**Records provided:**
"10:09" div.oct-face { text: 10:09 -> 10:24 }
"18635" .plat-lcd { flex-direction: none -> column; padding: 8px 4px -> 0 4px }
==
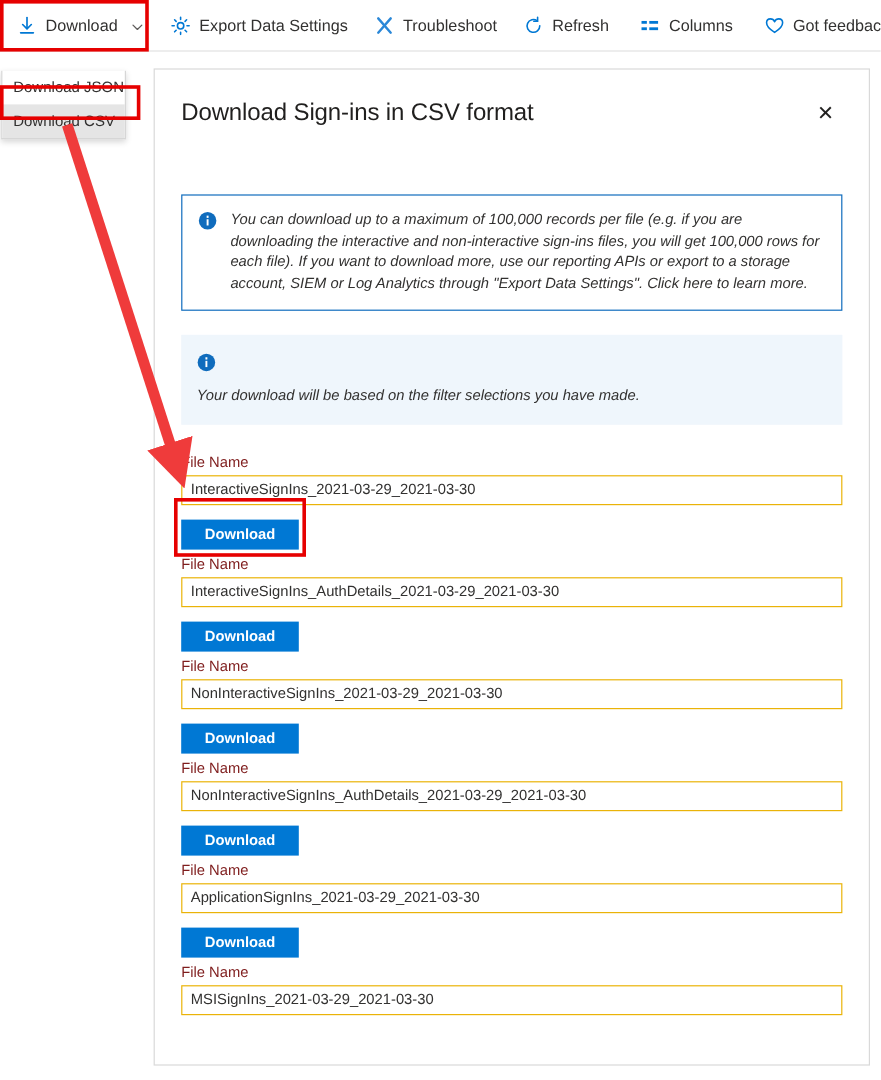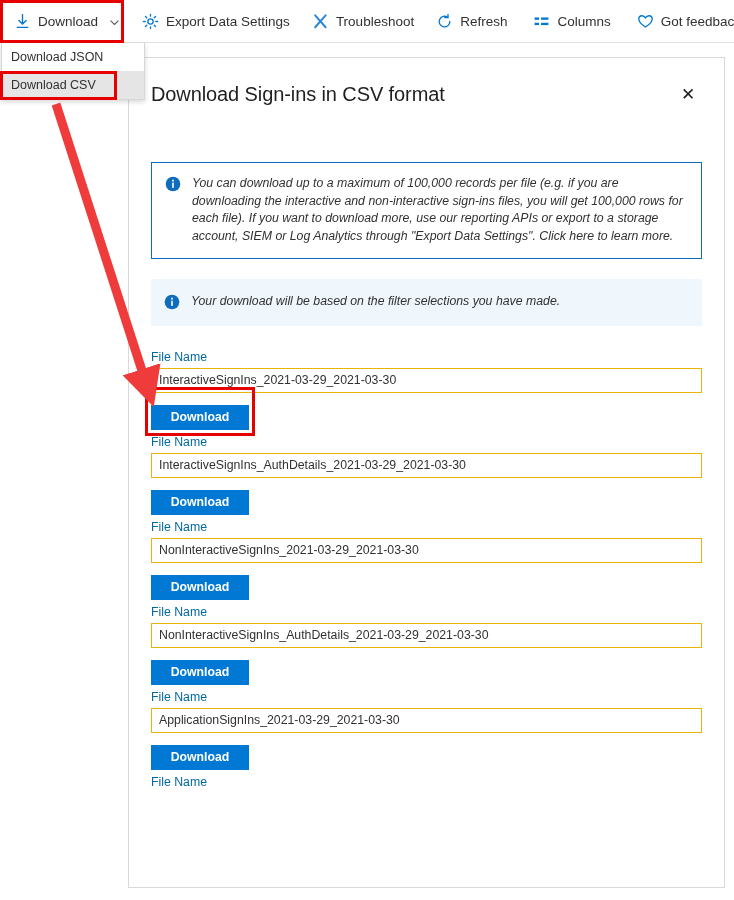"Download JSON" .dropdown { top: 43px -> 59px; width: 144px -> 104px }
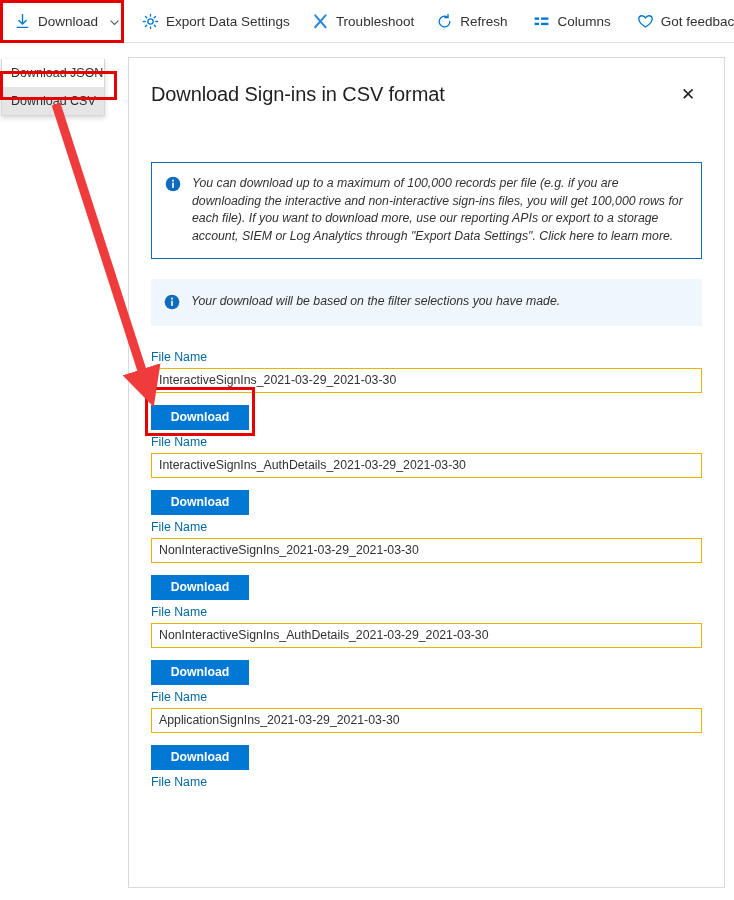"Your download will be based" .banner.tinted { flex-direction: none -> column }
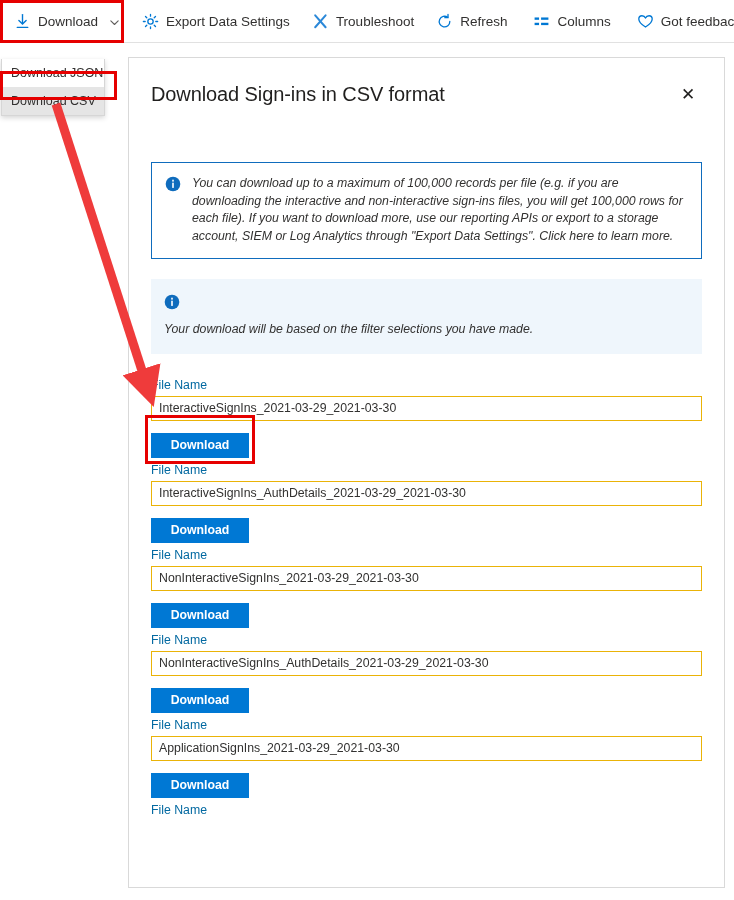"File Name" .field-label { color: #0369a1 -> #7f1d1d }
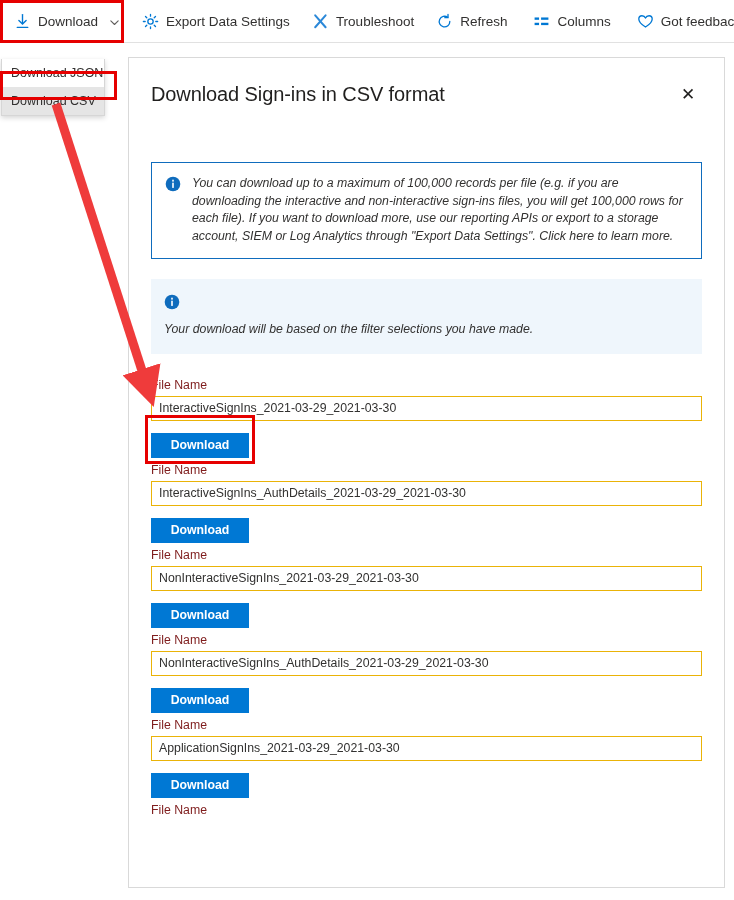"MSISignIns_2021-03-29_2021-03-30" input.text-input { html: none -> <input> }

**Task objective:** Reproduce exactly, with no pictures, the lines above from the one holding "color: #0369a1 ->" to the one holding "html: none ->", inclusive.

**Written answer:**
"File Name" .field-label { color: #0369a1 -> #7f1d1d }
"MSISignIns_2021-03-29_2021-03-30" input.text-input { html: none -> <input> }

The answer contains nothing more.